During my working years I always hated January. The holidays were over and it was back to the daily grind. Now that I’m retired, January still means back to work, but it's work that I’ve chosen, work on my timetable.
One of the joys of living in a deep blue city with many progressive organizations is that there are many options for social justice work. Working for social change gives me some sense of being part of the future and having some forward momentum in my life. When I was teaching I felt that I was going round and round in the same groove I had been in for years. The thrill was gone.
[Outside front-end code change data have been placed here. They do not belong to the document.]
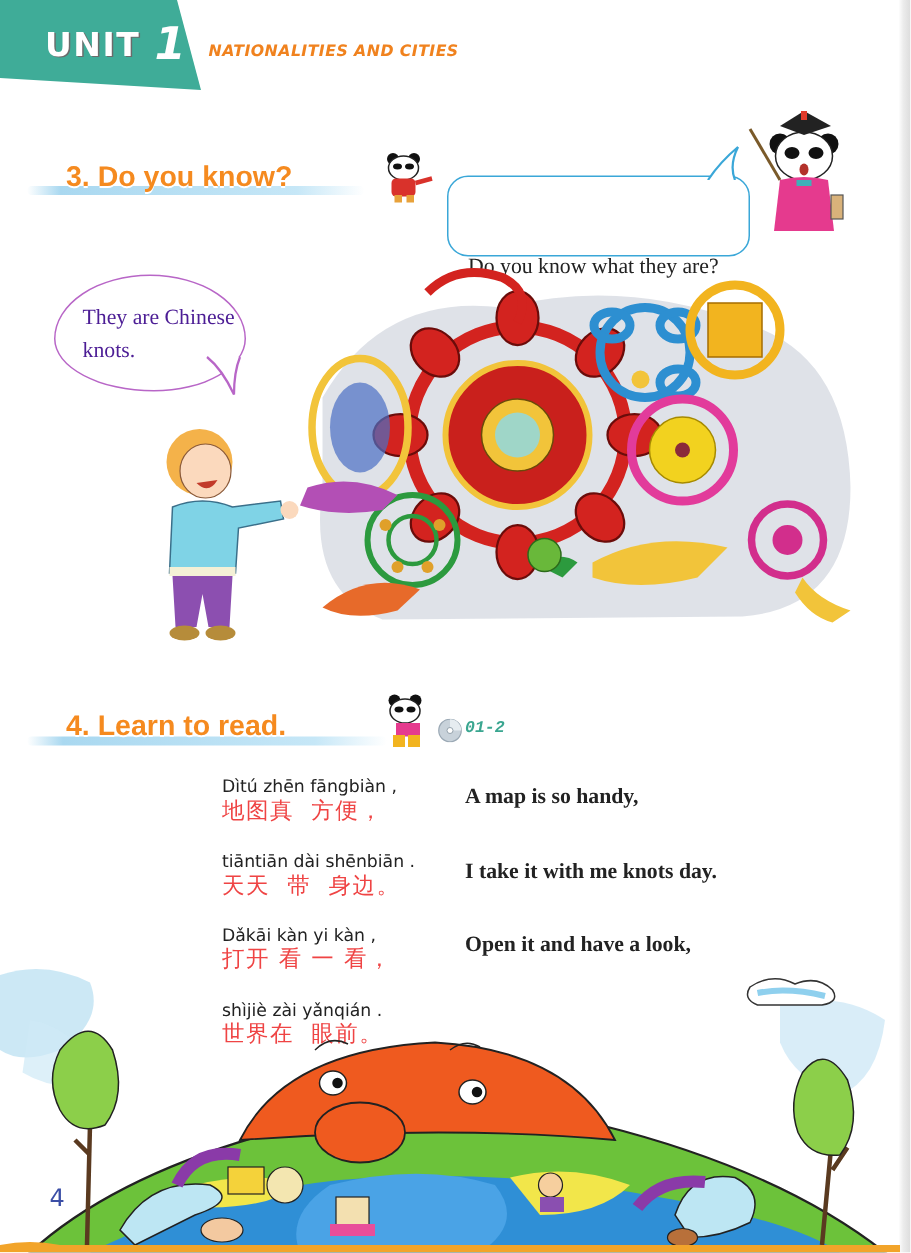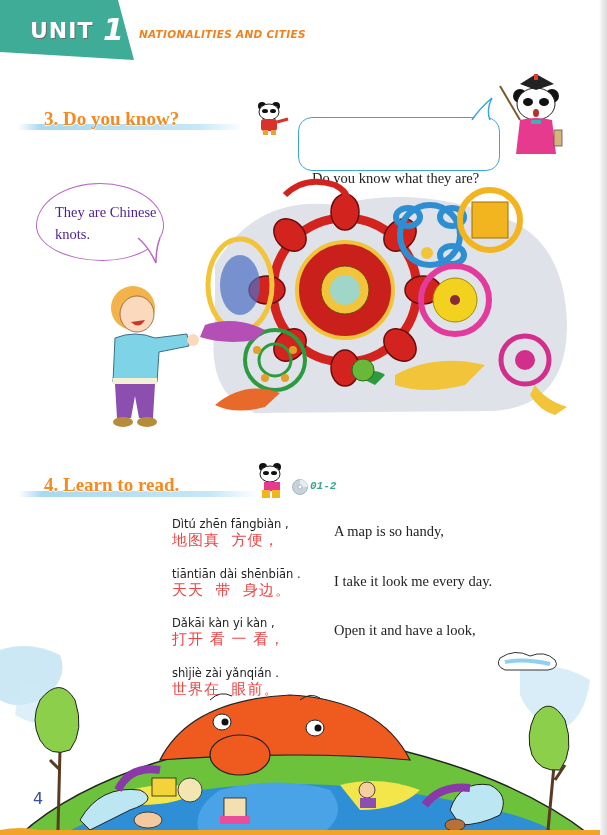--- a/index.html
+++ b/index.html
@@ -37,7 +37,7 @@
   
   .section-title {
     position: absolute;
-    font-family: Liberation Serif, serif; font-weight: bold;
+    font-family: Liberation Sans, sans-serif; font-weight: bold;
     font-size: 19px; color: #f58a1f;
     text-shadow: 0 1px 0 #ffffff;
   }

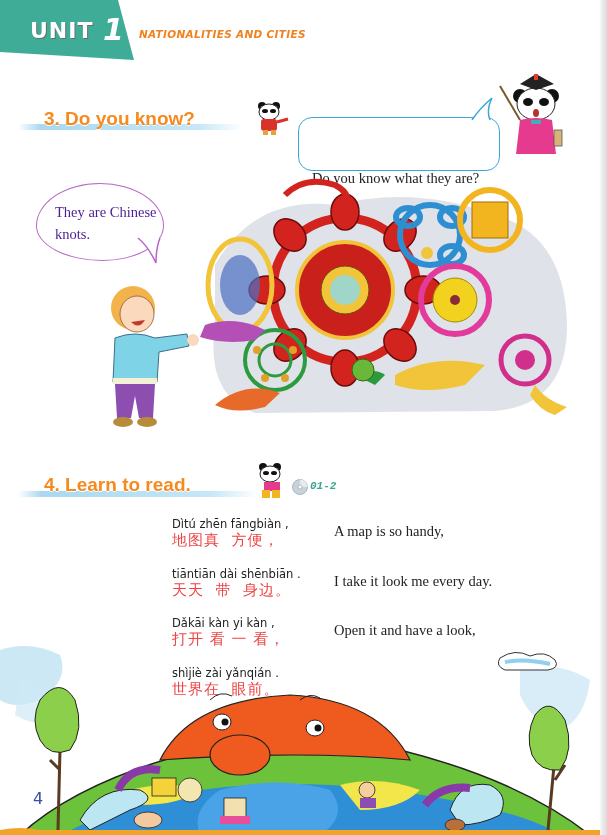--- a/index.html
+++ b/index.html
@@ -74,7 +74,7 @@
   .knots-wrap { position: absolute; left: 195px; top: 175px; width: 380px; height: 245px; }
   .boy-wrap { position: absolute; left: 95px; top: 280px; width: 120px; height: 150px; }
   
-  .poem-row { position: absolute; left: 148px; width: 420px; margin-left: 24px; }
+  .poem-row { position: absolute; left: 148px; width: 420px; }
   .pinyin {
     font-family: "DejaVu Sans", sans-serif; font-size: 11.5px; color: #222;
     line-height: 14px; white-space: pre;

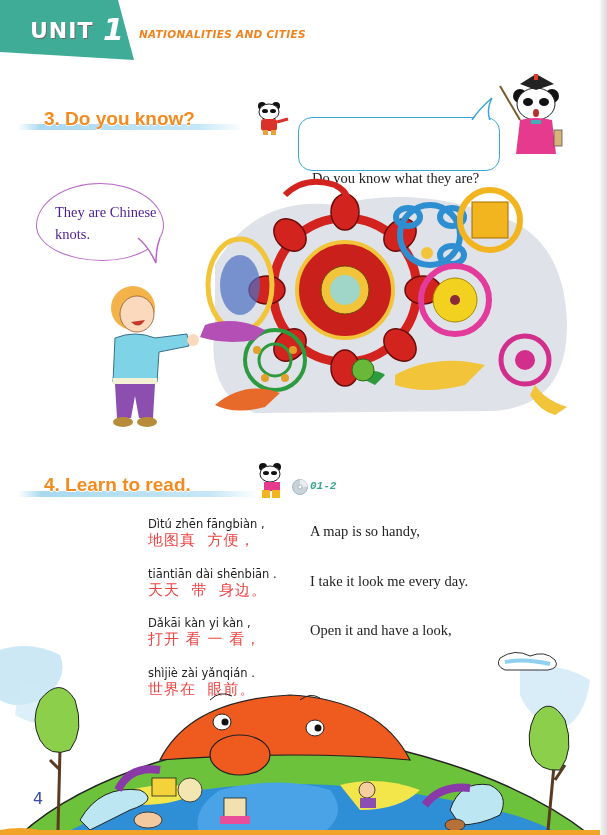--- a/index.html
+++ b/index.html
@@ -84,7 +84,7 @@
     line-height: 18px; white-space: pre; letter-spacing: 1px;
   }
   .english {
-    position: absolute; left: 162px; top: 6px; font-size: 14.5px; color: #222;
+    position: absolute; left: 162px; top: 6px; font-size: 14.5px; color: #222; font-weight: bold;
   }
   .audio-track {
     position: absolute; left: 310px; top: 480px;

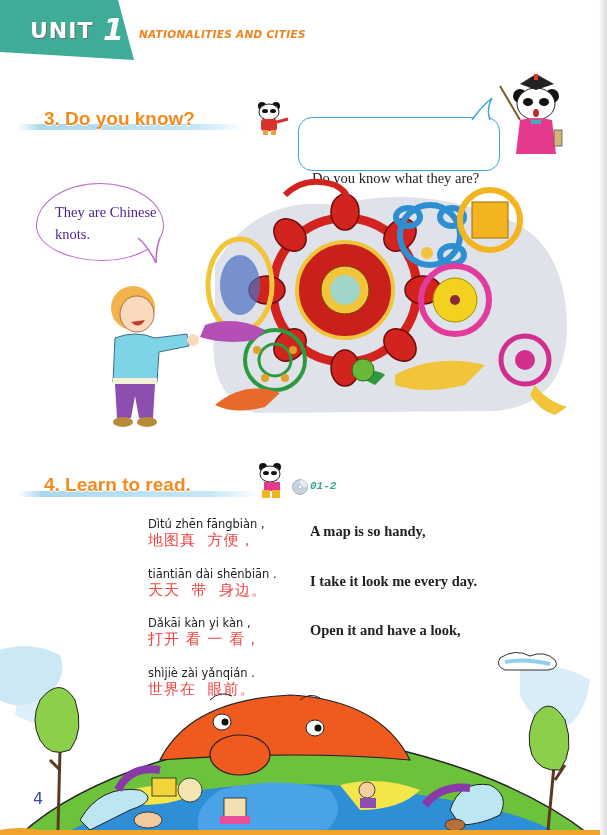--- a/index.html
+++ b/index.html
@@ -259,7 +259,7 @@
 <div class="poem-row" style="top:567px;">
   <div class="pinyin">tiāntiān dài shēnbiān .</div>
   <div class="hanzi">天天  带  身边。</div>
-  <div class="english">I take it look me every day.</div>
+  <div class="english">I take it with me knots day.</div>
 </div>
 <div class="poem-row" style="top:616px;">
   <div class="pinyin">Dǎkāi kàn yi kàn ,</div>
My passion at this stage in my life is civic participation. For me and for many other progressive activists, Republican attempts to suppress the vote have been the galvanizing force--there are state wide groups working to overturn the Voter ID law and to make voting easier in PA. Also, the Voter ID law (slated to be implemented in 2013) has drawn attention to what has been a very low profile position—-the Judge of Elections. In each division, the Judge of Elections resolves disputes and makes determinations about voter eligibility in areas where the law is ambiguous. This has been an under the radar position with very few citizens actually running for the job. The Majority and Minority Inspectors also play an important role in ensuring fair, well-run elections. With the enactment of the Voter ID law, having a fair, knowledgeable election board matters more than ever.
The organization I care the most about,Philadelphia NOW, in partnership with Philadelphia CLUW, has prepared a handbook and is running a workshop on running for the Election Board ; at a later point we will hold a workshop on running for committeeperson. Thanks to a grant from Bread and Roses Community Fund, Philadelphia NOW did this in the past. Once again supported by Bread and Roses, we are running the workshop but we should be more successful this time. We are working in partnership with CLUW and we are also part of a broader movement, thePhiladelphia Democratic Progressive Caucus which will encourage civic and community groups to run workshops for their members to encourage them to run for Election Board and committeeperson.
So I am putting my energy into getting more citizens involved in grassroots politics, trying to make the Democratic Party more democratic , fighting voter suppression and making voting easier. If the people who came out in November 2012 had come out in 2010, we’d have a different congress and a different state legislature with major consequences for redistricting.
I think the only way to get more people to vote in mid-term elections is to make it easier to vote. People may be willing to wait in line for hours to vote for the President, but this generally doesn’t carry over to state legislators. And no citizen should have to stand in line for hours to vote!!! Many of our NOW members consider this a women’s issue as women are the ones most likely to be juggling work and family and having trouble getting to the polls—especially when their work place is far from their home.
I have friends on the left who question my focus on electoral politics and in particular the value of trying to reform the Democratic Party, but I’m convinced that for the rest of my activist life the only hope for progressive change lies in making it easier for people to vote and in building the progressive wing of the Democratic Party.